Once upon a time, I felt healthy. Once upon a time, I felt like I could conquer the world. Once upon a time, I felt like I could do anything.
At one time, a compliment was just that. Now, “You look good today” just makes me wince. I just want to say: “Well, I don’t feel good.” or “I guess I did a good job hiding behind my makeup.” At one time, a compliment was just nice, now I wonder if people won’t take me seriously when I say I’m not feeling well because I look “fine” or I “don’t look sick”.
In the past, I would look forward to each day. I would wake up early, stay up late. I could go all day and do whatever I wanted. In the past, I ran my own life, now I “count my spoons” and hope I can make it through the day without becoming exhausted to the point of tears. Now, I look forward to when my daughter goes to bed, so I can finally stop.

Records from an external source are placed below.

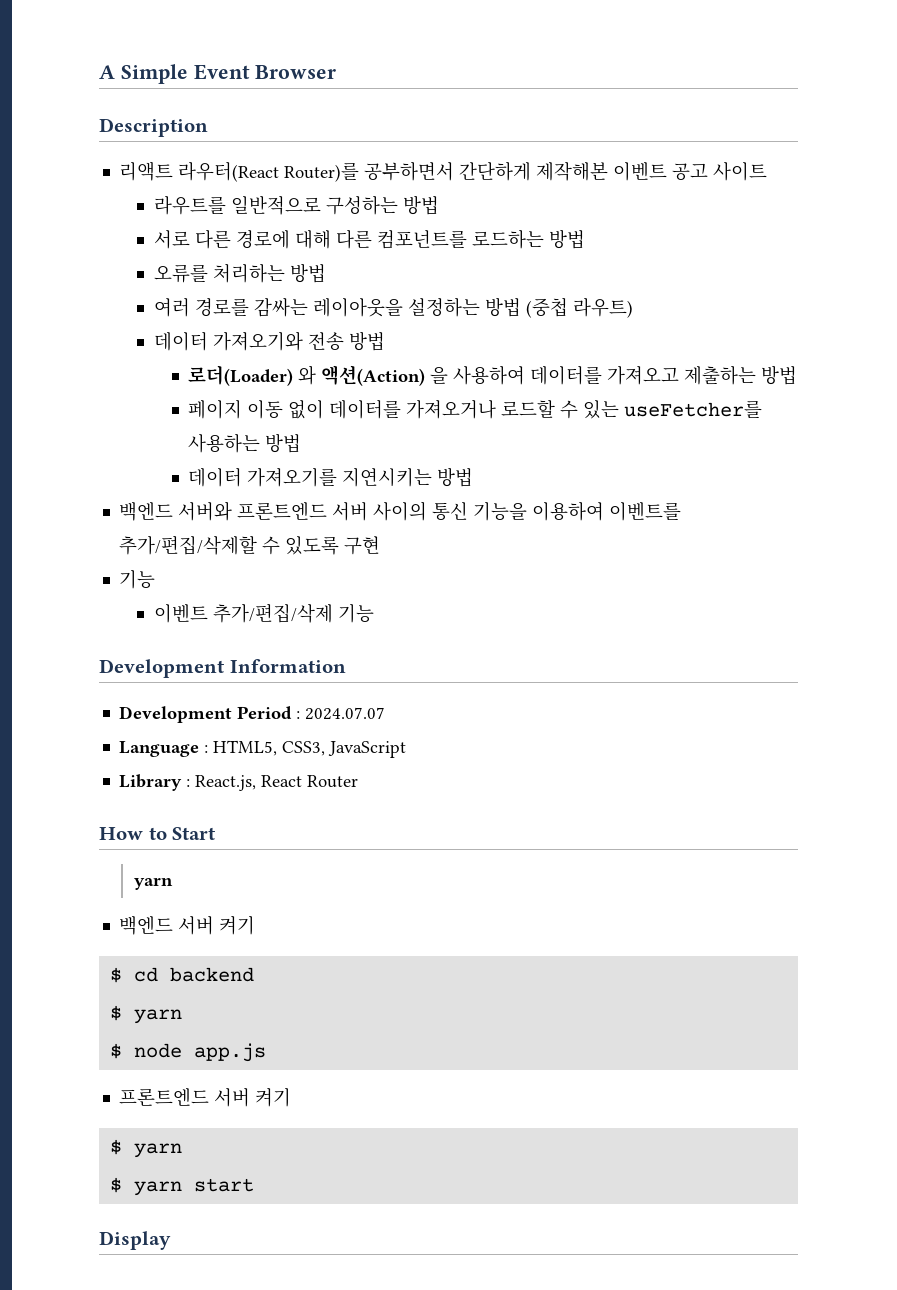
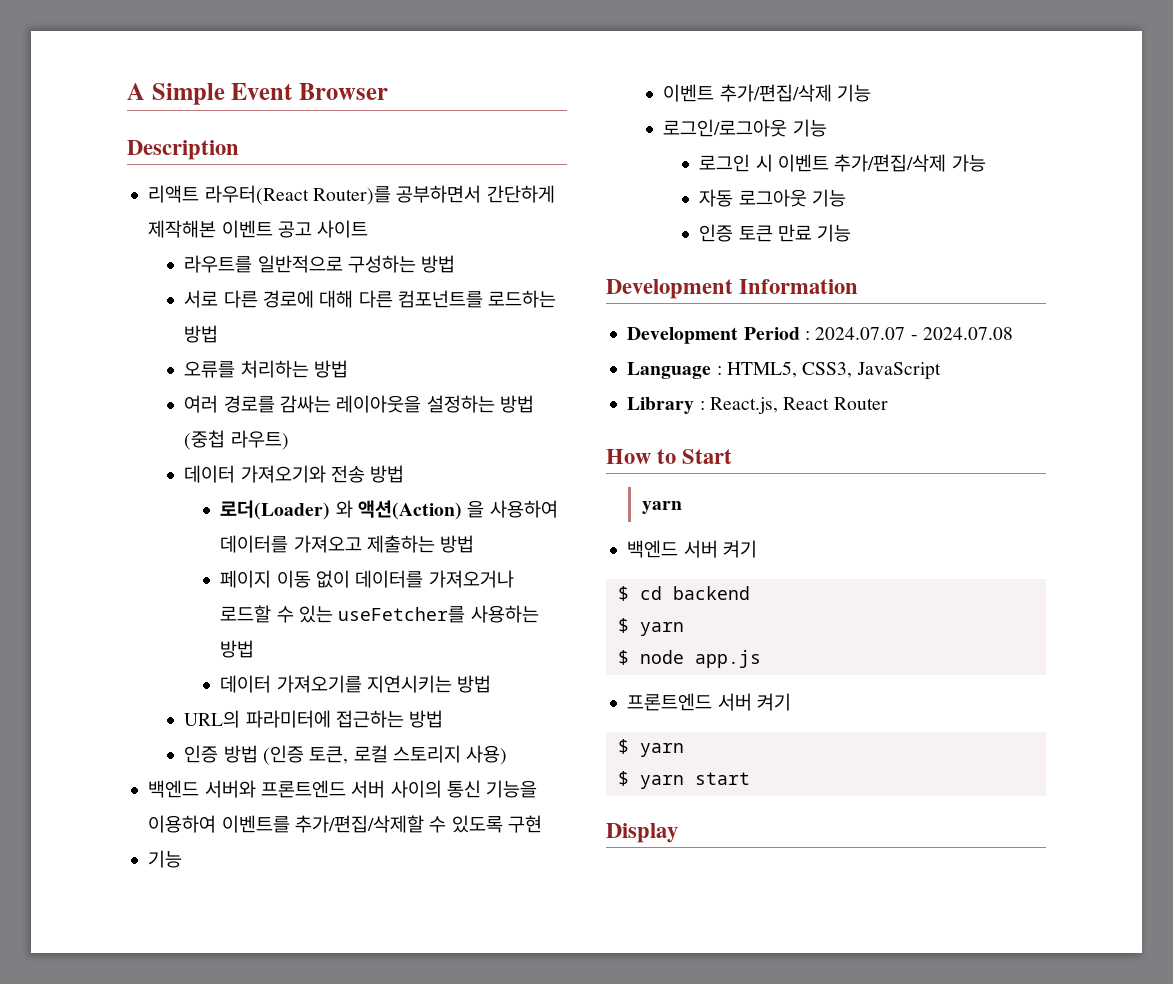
+ URL의 파라미터에 접근하는 방법
+ 인증 방법 (인증 토큰, 로컬 스토리지 사용)
+ 로그인/로그아웃 기능
+ 로그인 시 이벤트 추가/편집/삭제 가능
+ 자동 로그아웃 기능
+ 인증 토큰 만료 기능
- Development Period : 2024.07.07
+ Development Period : 2024.07.07 - 2024.07.08

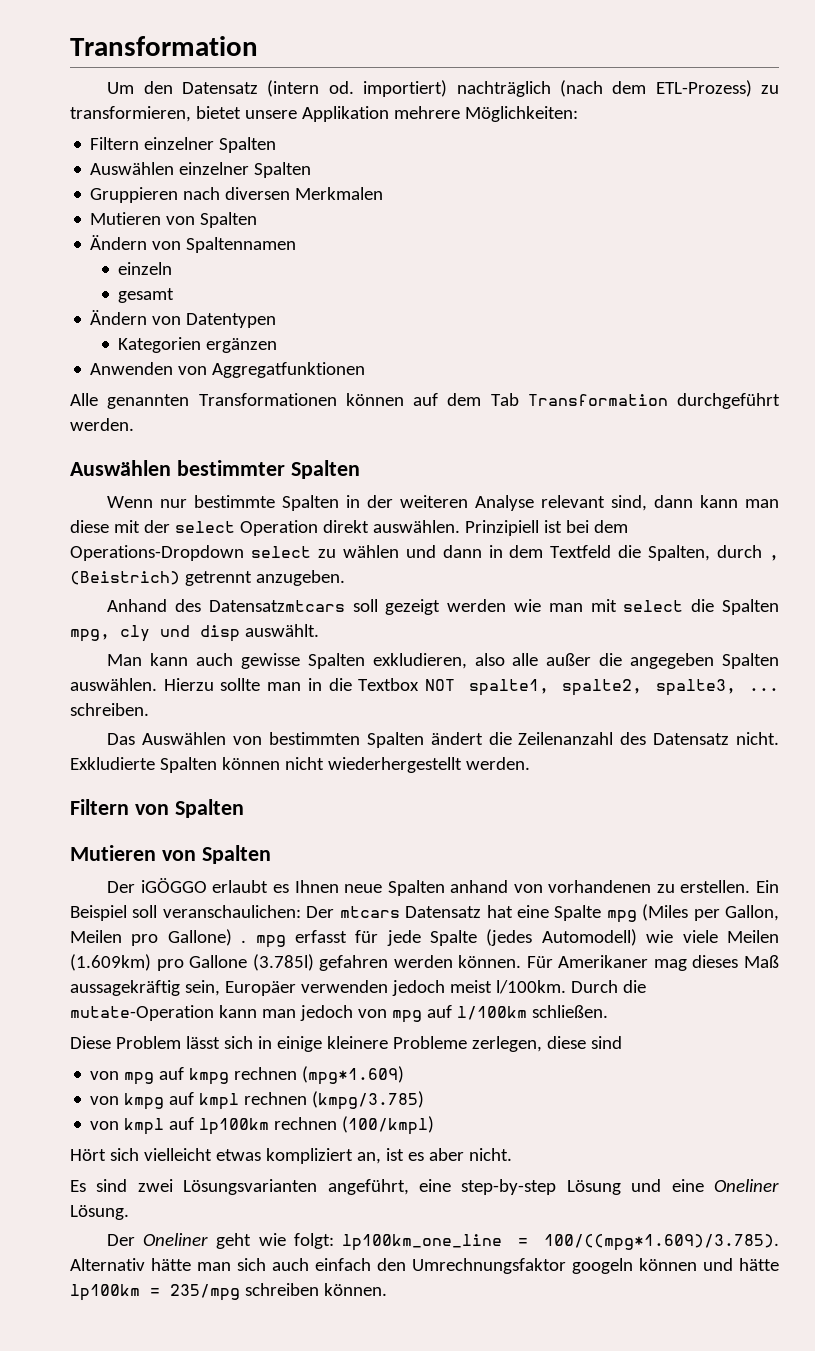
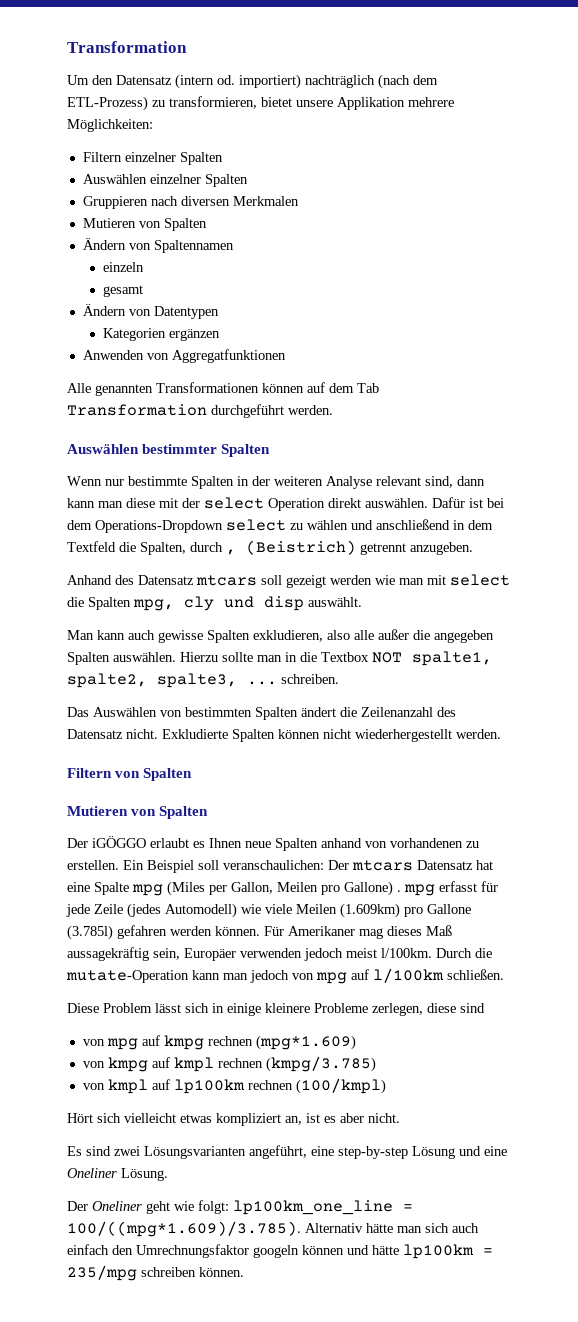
- Prinzipiell ist bei dem Operations-Dropdown select zu wählen und dann in dem Textfeld die Spalten, durch , (Beistrich) getrennt anzugeben.
+ Dafür ist bei dem Operations-Dropdown select zu wählen und anschließend in dem Textfeld die Spalten, durch , (Beistrich) getrennt anzugeben.
- Anhand des Datensatzmtcars soll gezeigt werden wie man mit select die Spalten mpg, cly und disp auswählt.
+ Anhand des Datensatz mtcars soll gezeigt werden wie man mit select die Spalten mpg, cly und disp auswählt.
- Ein Beispiel soll veranschaulichen: Der mtcars Datensatz hat eine Spalte mpg (Miles per Gallon, Meilen pro Gallone) . mpg erfasst für jede Spalte (jedes Automodell) wie viele Meilen (1.609km) pro Gallone (3.785l) gefahren werden können.
+ Ein Beispiel soll veranschaulichen: Der mtcars Datensatz hat eine Spalte mpg (Miles per Gallon, Meilen pro Gallone) . mpg erfasst für jede Zeile (jedes Automodell) wie viele Meilen (1.609km) pro Gallone (3.785l) gefahren werden können.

When I was healthy, I didn’t have to have blood draws on a regular basis. I went to the doctor only when the flu got me down. When I was healthy, I never had surgeries, and only stayed over night in a hospital when my daughter was born. Now I’m a regular on almost every floor and I can tell you what vein and what angle.
Now that things have changed, I’ve learned how much stronger I a.m than I was before. I can face life with a different outlook than most people I know. I know the fear of dying, I know the feeling of constant pain. I’ve faced my disease head on and while I’ll never win, I learned to keep fighting. Now that things have changed, I know that the lessons I’ve learned, help me to appreciate life all the more. I know I’m a strong role model for my daughter. I know that if I’ve made it this far, I can do anything.